TL;DR: I work on many repos at once, and on the same repo in different workspaces, parallelizing everything with agents. Terminal apps felt too constrained and coding UIs too slow for parallel work, so I built vipershell. Three months in, I haven’t opened an IDE or a terminal app.
I’m a software engineer and I work daily on different repos, often on the same repo in different workspaces, parallelizing the work. Most of those panes are agents - Claude Code, Codex, Hermes - doing something while I’m looking at something else.
That broke my tools. Terminal apps felt too constrained, and every coding UI I tried was just not efficient for working on parallel things. tmux gives you panes of text, but a workspace is a terminal plus its git state plus the files that changed - so I was switching between them all day. The IDE has the opposite problem: heavy and single-rooted, one window per project, a new language server every time I open another workspace.

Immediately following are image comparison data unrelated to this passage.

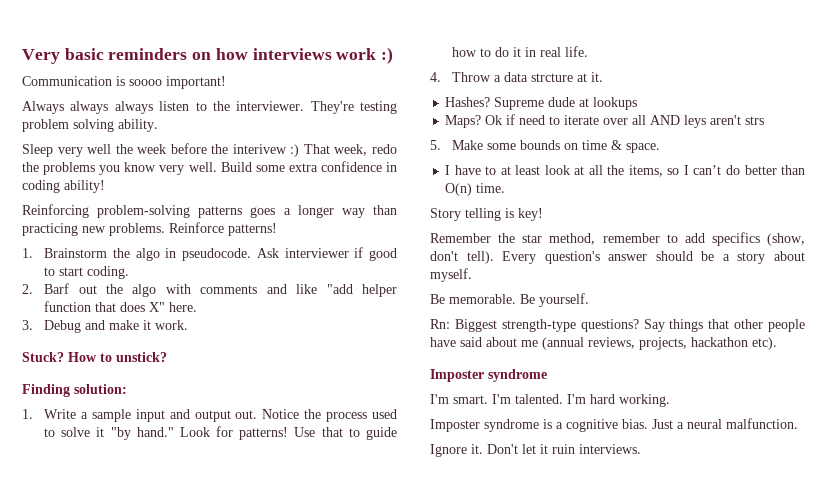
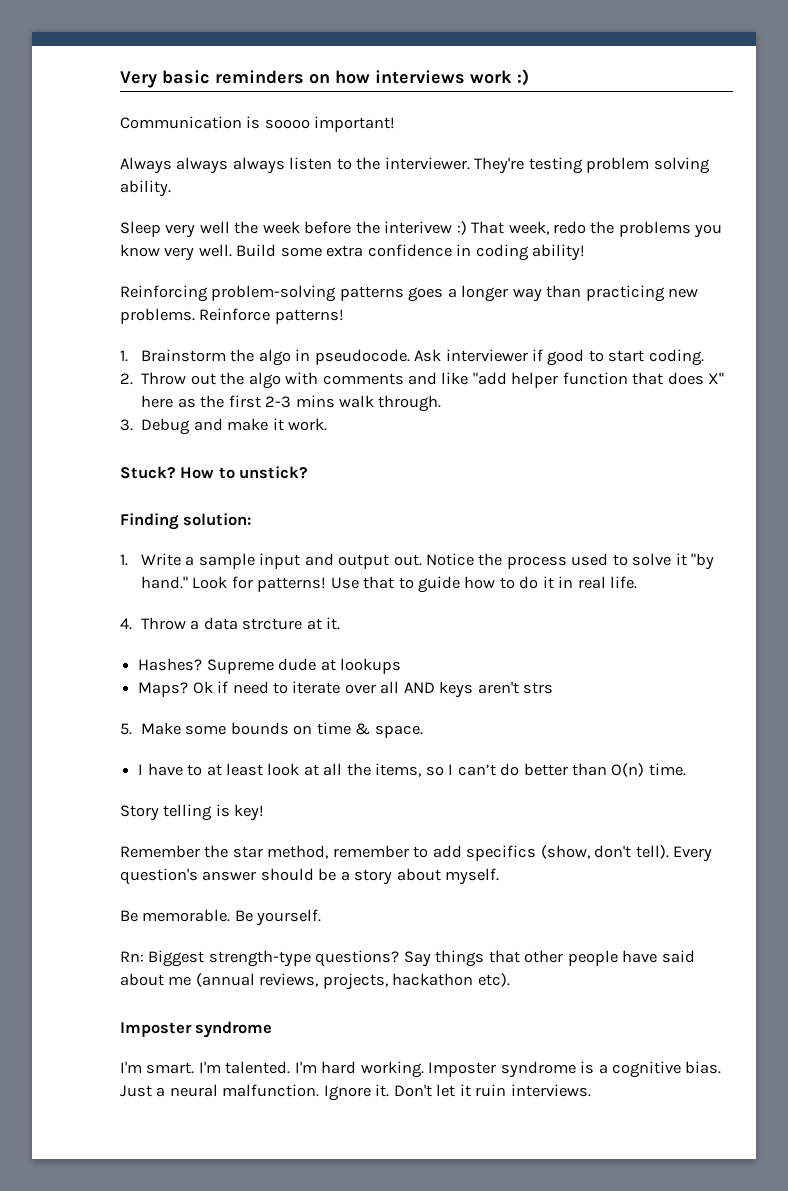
[44,283,70,294] Barf -> [141,372,187,385] Throw
[169,302,198,312] here. -> [141,395,442,412] here as the first 2-3 mins walk through.
[684,115,707,128] leys -> [439,681,474,698] keys
(670, 400) // -> (424, 1069) none
(798, 423) // -> (320, 1090) none

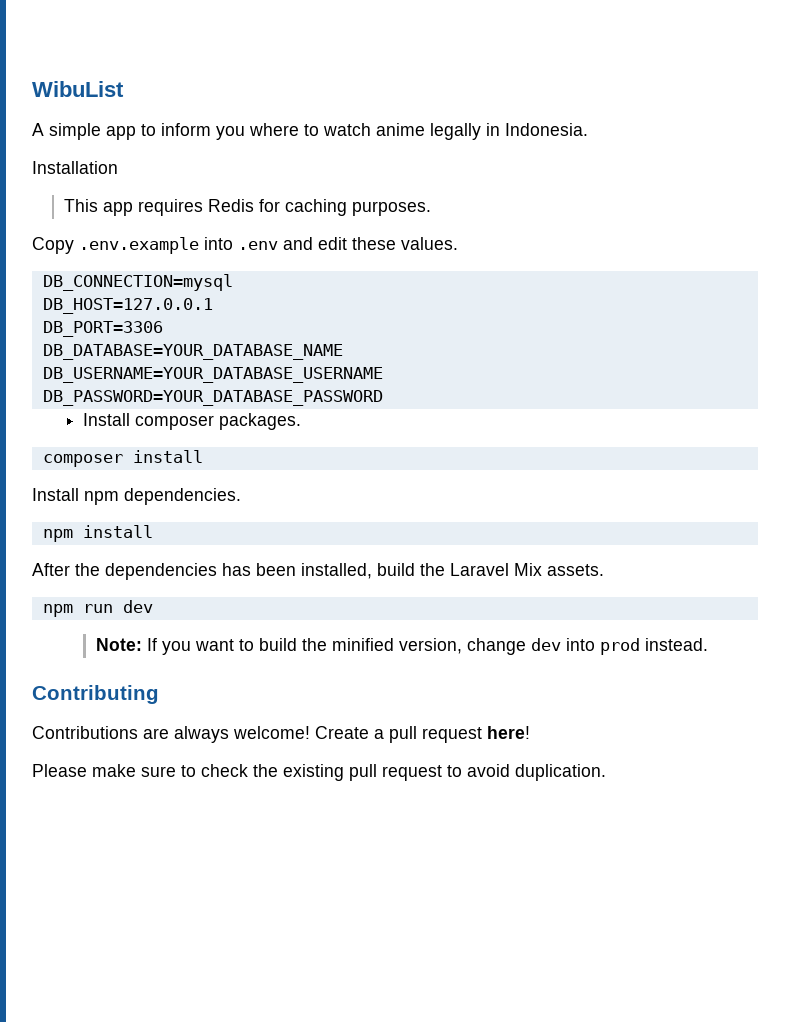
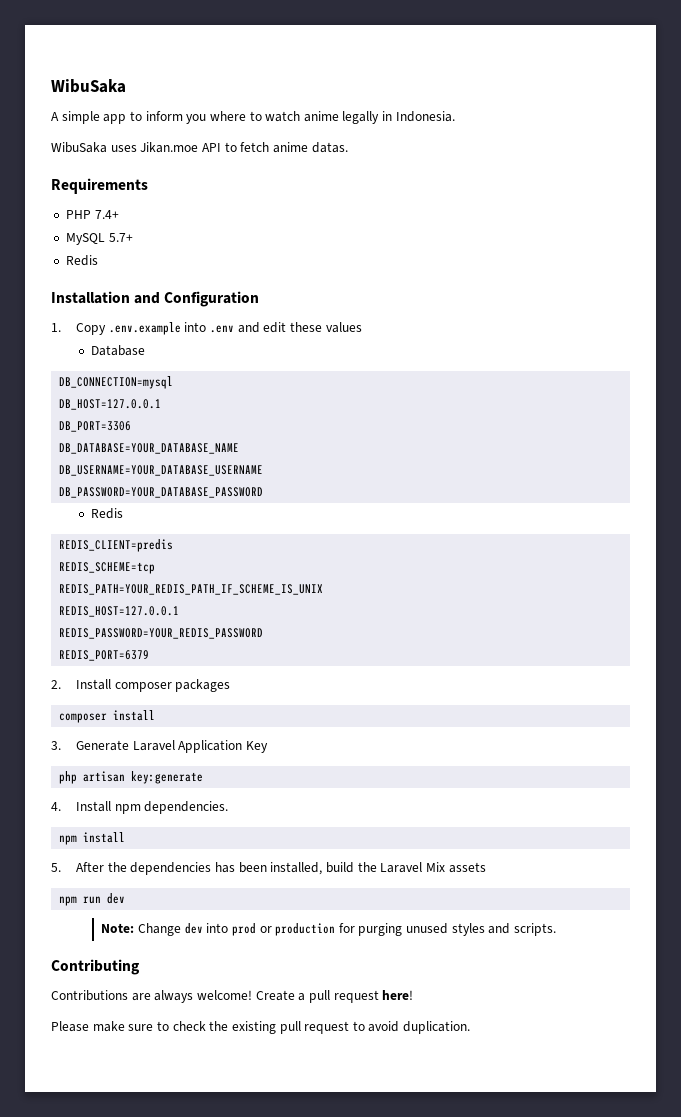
[32,81,124,97] WibuList -> [51,79,126,93] WibuSaka
[32,161,118,174] [63,199,431,216] Installation // This app requires Redis for caching purposes. // -> [51,142,348,153] [51,178,148,194] [65,210,119,219] [65,233,133,245] [65,255,98,266] [51,291,260,307] [51,323,61,332] WibuSaka uses Jikan.moe API to fetch anime datas. // Requirements // PHP 7.4+ // MySQL 5.7+ // Redis // Installation and Configuration // 1.
[401,237,458,250] values. -> [325,322,362,333] [90,345,145,356] values // Database
(383, 398) none -> [90,508,123,519] [59,539,174,552] [59,562,156,574] [59,584,324,595] [59,606,180,617] [59,628,264,639] [59,650,150,661] [51,680,61,689] Redis // REDIS_CLIENT=predis // REDIS_SCHEME=tcp // REDIS_PATH=YOUR_REDIS_PATH_IF_SCHEME_IS_UNIX // REDIS_HOST=127.0.0.1 // REDIS_PASSWORD=YOUR_REDIS_PASSWORD // REDIS_PORT=6379 // 2.
[219,413,302,430] packages. -> [175,679,231,692] packages
(203, 456) none -> [51,740,269,753] [59,771,204,784] [51,802,61,811] 3. Generate Laravel Application Key // php artisan key:generate // 4.
(153, 531) none -> [51,863,61,872] 5.
[547,564,604,576] assets. -> [448,862,486,873] assets
[146,638,708,655] If you want to build the minified version, change dev into prod instead. -> [137,923,557,936] Change dev into prod or production for purging unused styles and scripts.

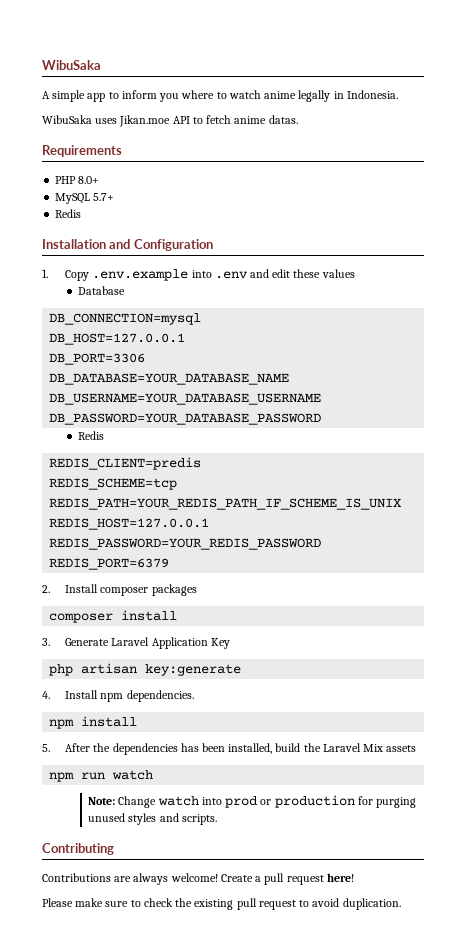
[94,210,119,219] 7.4+ -> [78,176,100,184] 8.0+
[107,893,126,904] dev -> [112,770,154,780] watch
[184,923,203,934] dev -> [157,796,199,806] watch

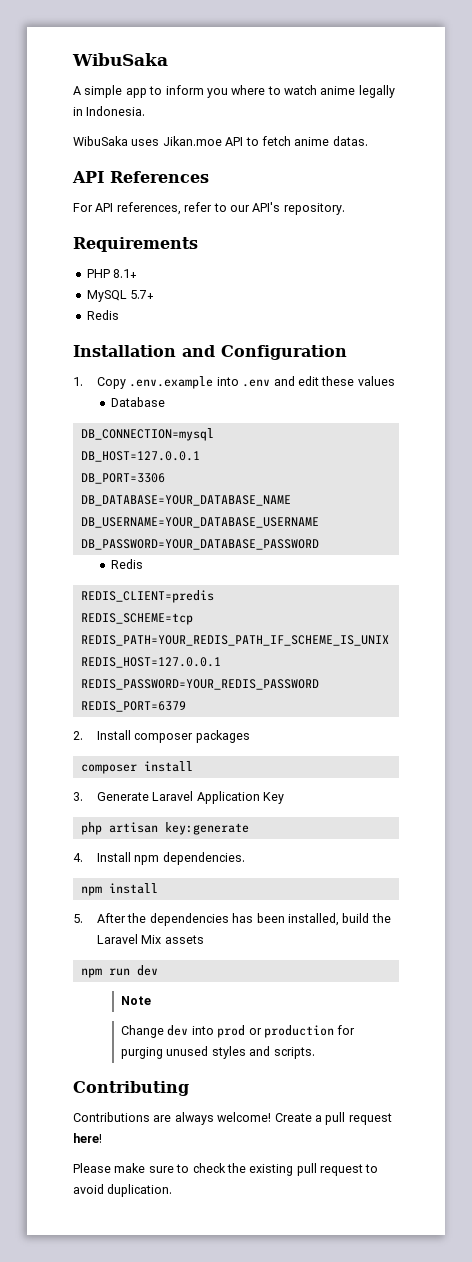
(298, 119) none -> [72,171,209,183] [73,202,345,215] // API References // For API references, refer to our API's repository.
[78,176,100,184] 8.0+ -> [113,269,138,278] 8.1+
[112,770,154,780] [88,796,199,808] watch // Note: Change watch -> [136,965,158,976] [121,996,152,1005] [121,1025,189,1038] dev // Note // Change dev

So I built my own app. It’s called vipershell (nicoloboschi/vipershell).
- open source
- runs locally
- access via the browser
- reach my laptop from my phone over Tailscale
- each pane gives you terminal, git and files
- first-class support for Claude Code, Codex and Hermes
- persistent terminal sessions
The browser part is the key for “anywhere.” It runs locally on my laptop where the repos and agents live, and the frontend is just a browser - so the same vipershell opens on my phone over Tailscale, with the sessions exactly where I left them because they never stopped. I start something on the couch and unblock it from my phone later.
In my opinion the terminal and the IDE aren’t bad - they just weren’t built for running many agents across many workspaces at once. So I built the thing that was. Three months, no IDE, no terminal app.